The Supreme Court on Friday said it would weigh in on a legal battle between Republican-led states and the Biden administration over the Trump-era “Remain in Mexico” border policy, which was reinstated in a limited fashion in December due to a lower court order.

Granting a request by the Justice Department, the high court agreed to hold oral arguments in April on a lawsuit filed by Texas and Missouri that required the Biden administration to reverse its decision to end the “Remain in Mexico” protocols, which require migrants to wait for their asylum hearings outside of the U.S.

The case is part of a broader legal feud between the federal government and Texas, which has filed multiple lawsuits seeking to block immigration policies enacted under President Biden, a Democrat who denounced the Trump administration’s border policy as draconian and inhumane.

In August, at the request of Texas and Missouri, a federal judge ordered the Department of Homeland Security (DHS) to revive the “Remain in Mexico” protocols, ruling that the Biden administration had improperly terminated the Trump-era program, under which 70,000 migrants were returned to Mexico.

U.S. Judge Matthew Kacsmaryk, an appointee of former President Donald Trump, also concluded the program’s termination led the DHS to violate a law that governs the detention of some migrants who don’t have legal permission to be in the country.
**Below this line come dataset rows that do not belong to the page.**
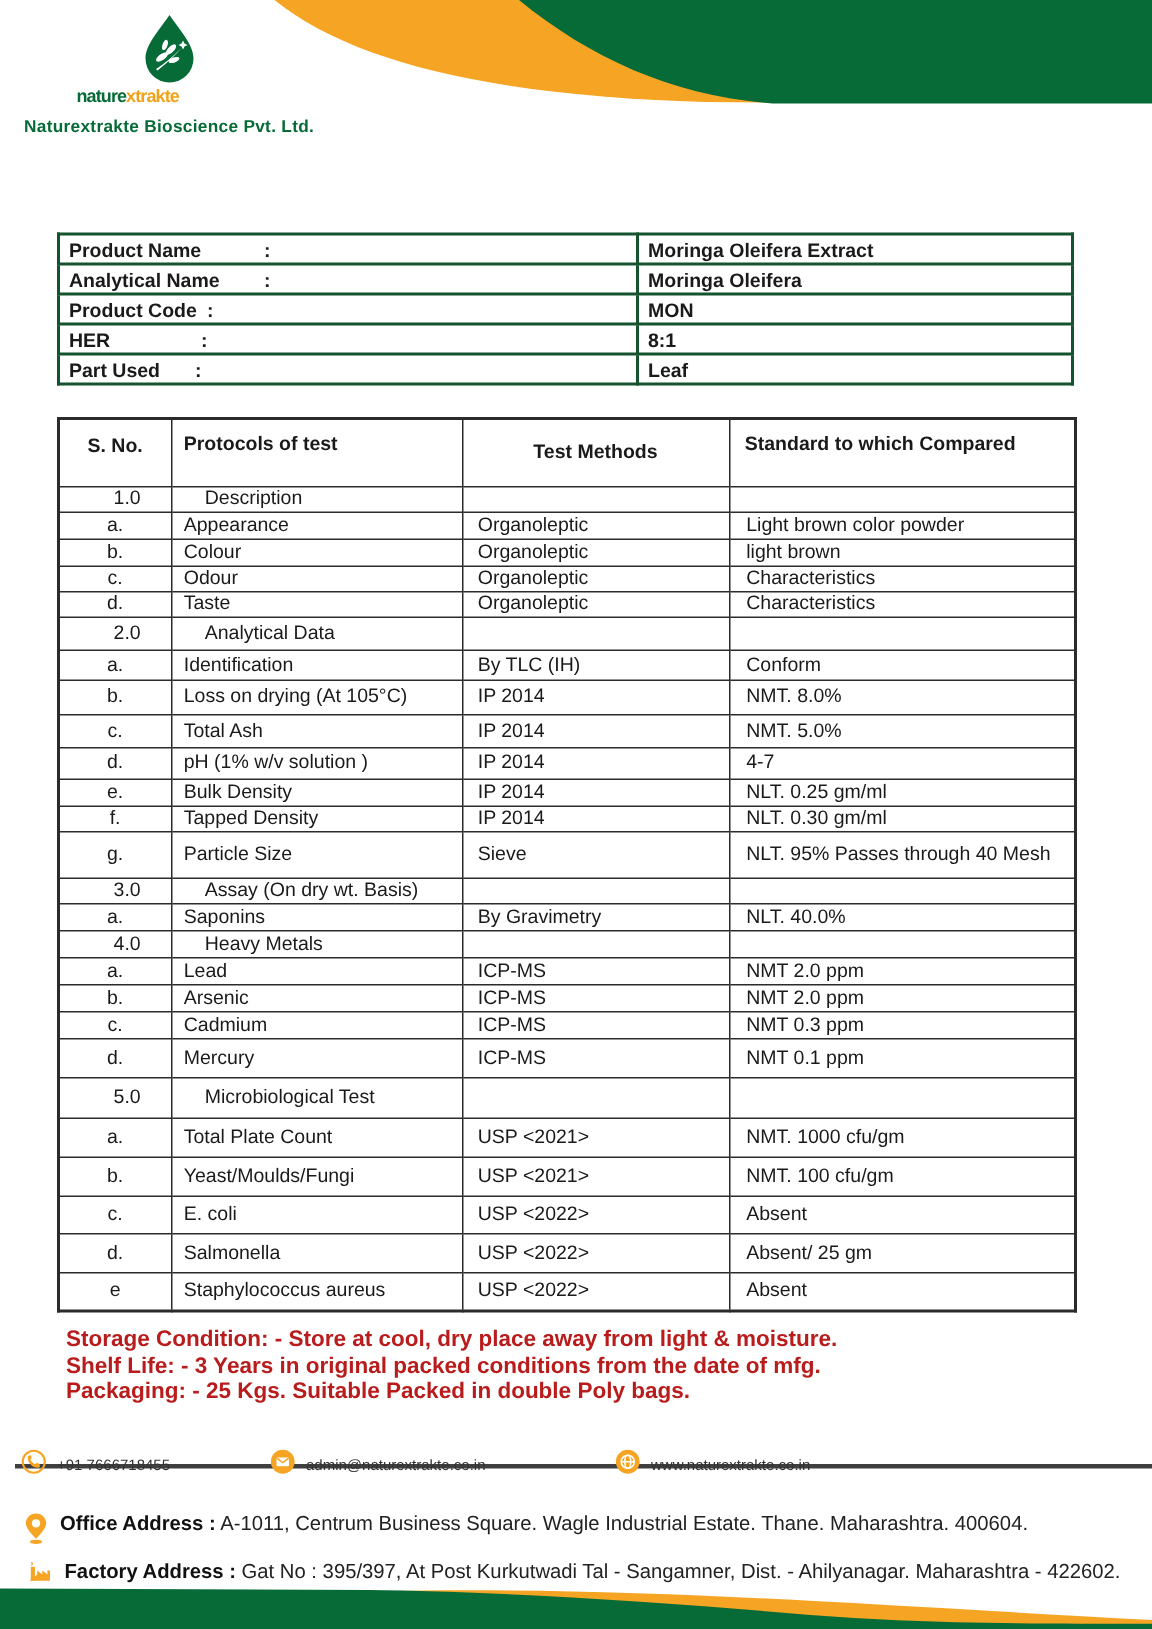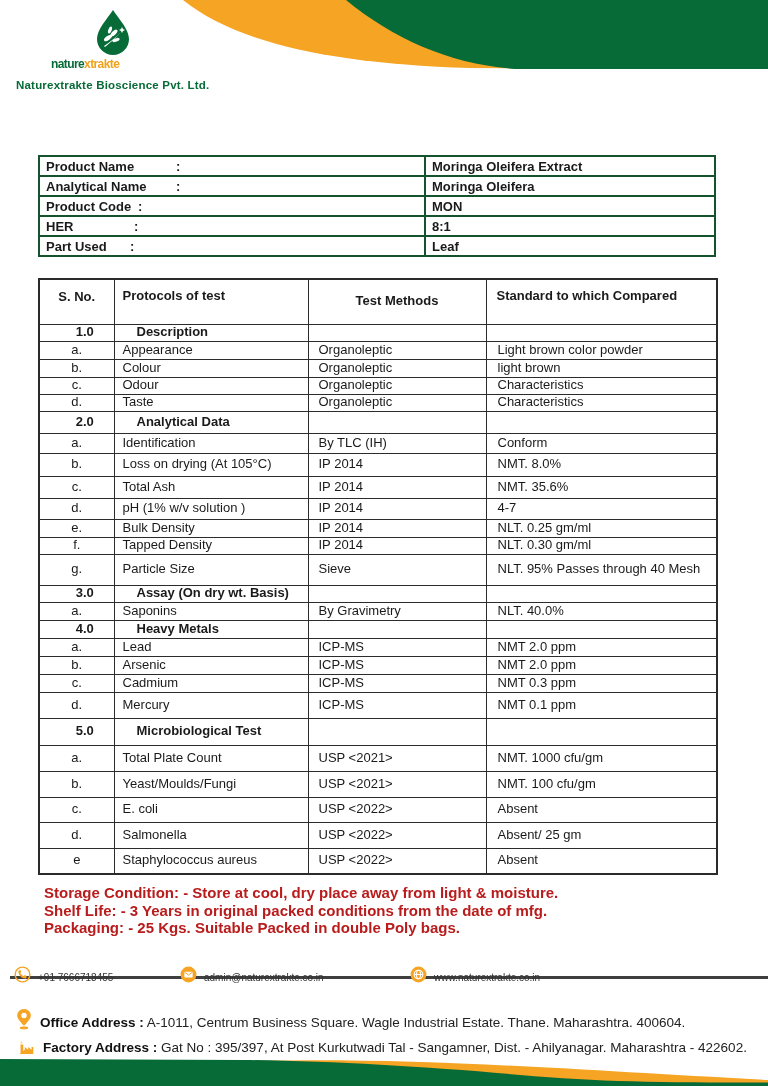--- a/index.html
+++ b/index.html
@@ -36,32 +36,32 @@
   #spec-table thead tr{height:45px;}
   #spec-table th{font-weight:bold;text-align:left;}
   #spec-table th.h0{text-align:center;vertical-align:top;padding-top:10px;}
   #spec-table th.h1{vertical-align:top;padding-top:9px;padding-left:8px;}
   #spec-table th.h2{text-align:center;vertical-align:middle;}
   #spec-table th.h3{vertical-align:top;padding-top:9px;padding-left:10px;}
   #spec-table td.csno{text-align:center;}
   #spec-table td.cprot{padding-left:8px;}
   #spec-table td.cmeth{padding-left:10px;}
   #spec-table td.cstd{padding-left:11px;}
-  #spec-table tr.section td{font-weight:bold;padding-left:22px;}
+  #spec-table tr.section td{font-weight:normal;padding-left:22px;}
 
   
   #notes{position:absolute;left:44px;top:884px;font-size:15px;font-weight:bold;
          line-height:17.5px;color:#b91c1c;}
 
   
   #footer-sep{position:absolute;left:10px;top:976px;width:758px;height:3px;background:#3f3f3f;}
   .contact{position:absolute;top:966px;display:flex;align-items:flex-end;gap:7px;
            font-size:10px;color:#333;}
   #contact-phone{left:14px;} #contact-email{left:180px;} #contact-web{left:410px;}
-  .addr{position:absolute;display:flex;align-items:flex-end;gap:8px;font-size:13.5px;color:#222;}
+  .addr{position:absolute;display:flex;align-items:flex-start;gap:8px;font-size:13.5px;color:#222;}
   #office-row{left:16px;top:1008px;} #factory-row{left:18px;top:1040px;}
   .addr b{color:#111;}
   .icon{flex:0 0 auto;display:inline-block;}
 
   #bottom-deco{position:absolute;left:0;bottom:0;width:768px;height:30px;}
 </style>
 </head>
 <body>
 
 <svg id="top-deco" viewBox="0 0 768 100" preserveAspectRatio="none">
@@ -169,21 +169,21 @@
       <tr style="height: 23px;">
         <td class="csno">b.</td>
         <td class="cprot">Loss on drying (At 105°C)</td>
         <td class="cmeth">IP 2014</td>
         <td class="cstd">NMT. 8.0%</td>
       </tr>
       <tr style="height: 22px;">
         <td class="csno">c.</td>
         <td class="cprot">Total Ash</td>
         <td class="cmeth">IP 2014</td>
-        <td class="cstd">NMT. 35.6%</td>
+        <td class="cstd">NMT. 5.0%</td>
       </tr>
       <tr style="height: 21px;">
         <td class="csno">d.</td>
         <td class="cprot">pH (1% w/v solution )</td>
         <td class="cmeth">IP 2014</td>
         <td class="cstd">4-7</td>
       </tr>
       <tr style="height: 18px;">
         <td class="csno">e.</td>
         <td class="cprot">Bulk Density</td>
While it appealed the ruling, the Biden administration issued a new termination memo in October, saying the policy’s “unjustifiable human costs” on asylum-seekers returned to dangerous border cities in Mexico outweighed its role as a deterrent for migrants thinking of entering the U.S. unlawfully.

But in December, the Fifth Circuit Court of Appeals upheld Kacsmaryk’s ruling. In a scathing opinion, a panel of Republican-appointed judges refused to review DHS’ second termination attempt, dismissing the Biden administration’s argument that the new memo rendered the case moot.

In early December, the Biden administration restarted a version of the Migrant Protection Protocols, the Trump-era policy’s official name, instituting several changes, including a requirement that border officials ask migrants whether they fear being harmed in Mexico before sending them there


U.S. to restart Trump-era migrant policy



The administration has also provided coronavirus vaccines to those enrolled in the program and expanded the categories of vulnerable asylum-seekers who can’t be returned to Mexico to include the elderly, those with acute medical conditions and migrants who identify as members of the LGBTQ community.

As of February 13, 572 migrants had been returned to Mexico since MPP was reinstated in December, according to the United Nations migration agency, which has been transporting asylum-seekers to local shelters.

When it instituted the MPP program in 2019, the Trump administration argued it deterred migrants fleeing economic hardship from crossing the southern border illegally to seek asylum, which is for foreigners who can prove they could be persecuted in their home countries because of their political views, religion, nationality, race or membership in a social group.

But Democrats and advocates strongly criticized the policy, saying it made asylum-seekers easy prey to violent criminals and cartel members in northern Mexico, including areas the State Department warns U.S. nationals not to visit because of rampant crime and the risk of being kidnapped.

U.S. border officials made over 1.7 million migrant apprehensions in fiscal year 2021, a record. While the number of migrants entering U.S. custody remains high, border arrivals decreased in January to the lowest level since Mr. Biden’s first full month in office.

While Mr. Biden has sought to end the “Remain in Mexico” rules, his administration has retained a more sweeping Trump-era border policy, known as Title 42, that allows U.S. officials to swiftly expel migrants without screening them for asylum due to  the coronavirus pandemic.